My traineeship with Durham Wildlife Trust and why you should do one too

My traineeship with Durham Wildlife Trust and why you should do one too

Mary-Anne Rielly gives a run-down of her time as a Volunteer Conservation Trainee with Durham Wildlife Trust.

When I take a look at my work calendar and see that my Wednesday will consist of a walk around a nature reserve with one of our wonderful Reserve Rangers, followed by a training session on harvest mice surveying, and finishing with a staff meeting where my colleagues will tell me of all the excellent work they have been doing with their varied and exciting projects, it is hard not to think I’ve really landed on my feet. What a contrast to just over 12 months ago, where I was living for the weekend in a job I had lost all passion for. You might not believe in fate, but you’ll have a hard time convincing me that the advert for a traineeship at Durham Wildlife Trust appearing on my Facebook feed hours after I quit my first job was not meant to be.

I was offered the Volunteer Conservation Traineeship in December 2022, to begin at the start of January 2023. As I expect all career-changers may feel as they enter a new professional sector, I couldn’t help but be a little nervous. This would be my first experience of working outdoors every day, my first real experience working with tools, and most importantly my first insight into how real conservation work is carried out on real habitats in the UK. Whilst I had all this knowledge of conservation theory from my time studying biology at University, what good was it if I didn’t know how to put it into practise?
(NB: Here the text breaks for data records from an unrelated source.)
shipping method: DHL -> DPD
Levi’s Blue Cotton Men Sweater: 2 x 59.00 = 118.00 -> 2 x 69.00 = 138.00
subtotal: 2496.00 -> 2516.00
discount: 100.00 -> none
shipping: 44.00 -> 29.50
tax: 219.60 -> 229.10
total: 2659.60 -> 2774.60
Wanting to show my new colleagues that they made a good decision in giving me this opportunity – I had to decide how I wanted to play this; should I be completely honest about my lack of experience and ask for help with tool use from the start? Or should I feign confidence and just get stuck in? I opted for the second route, but could hardly be surprised when my cover was quickly blown after being humbled by a bowsaw on my first task at Milkwellburn Woods. Who knew there was a correct technique for something so simple as sawing a branch in half? Seeing me struggle with this task, a couple of volunteers came over to give me some helpful tips and introduce themselves. I took this as a sign to not be embarrassed by my inexperience but instead embrace the fact this only meant I had more to learn; after all, what’s the point in a traineeship if you know everything already?
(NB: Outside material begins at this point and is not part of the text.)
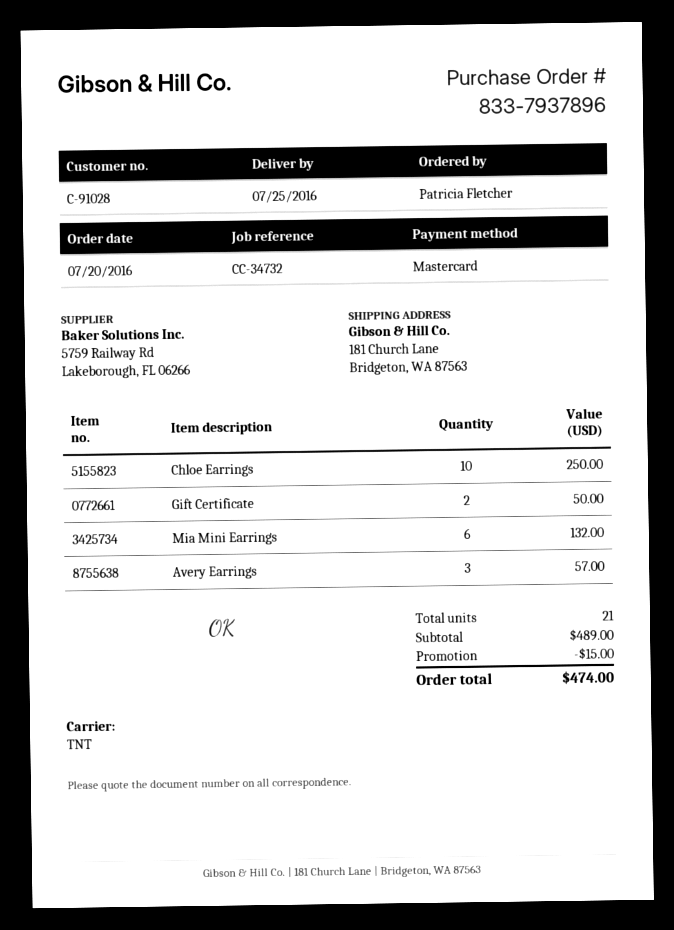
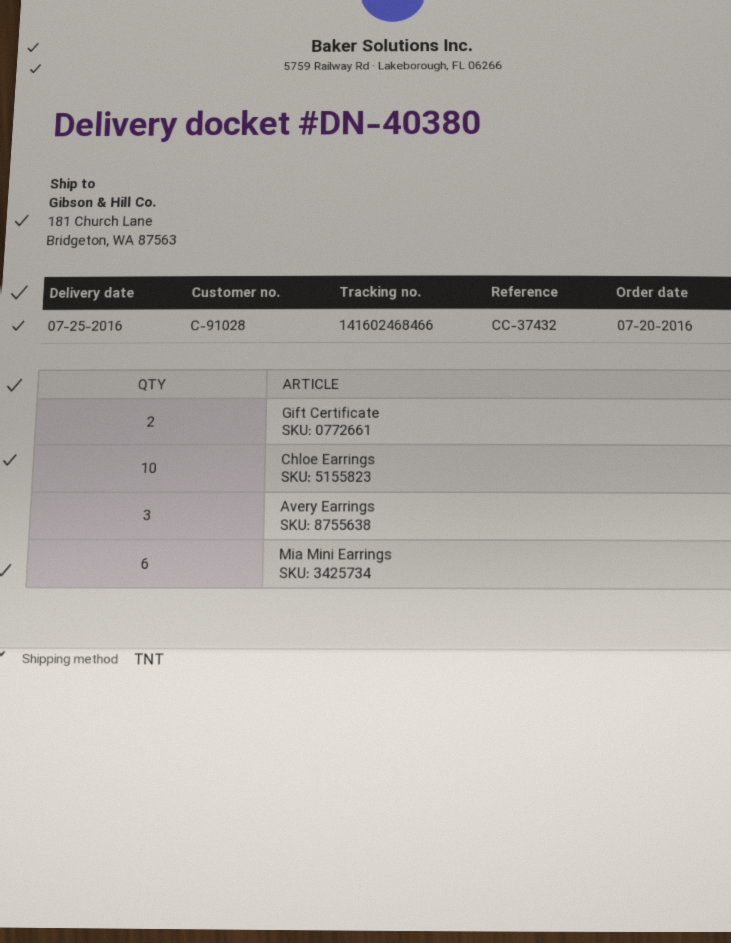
reference: CC-34732 -> CC-37432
Person in protective gear using chainsaw to cut fallen tree in woodland

Mary-Anne putting her chainsaw training into practice

And so started the ten months in which I can confidently say I feel I learnt more than any other year of my traditional education. Each passing task introduced me to a new nature reserve comprising a new habitat on which to conduct new management techniques, and within only a couple of months I had accumulated a growing resume of different skills. By this point I was happy to pack the truck with tools I knew we would need for certain jobs, and increasingly familiar with the conservation needs of different habitats. As I became more confident with my practical work, I could now spend more time focusing on the ecology and history of our reserves. I am grateful to the volunteers who spent time showing me the identifying features of trees and plants, or who told me of the interesting industrial history of our sites, or who tried (often in vain, I must admit) to help me piece together the geography of the North East. It was these conversations that helped me put our work into a wider context, highlighting the connections present between cultural, historical and environmental aspects of our sites.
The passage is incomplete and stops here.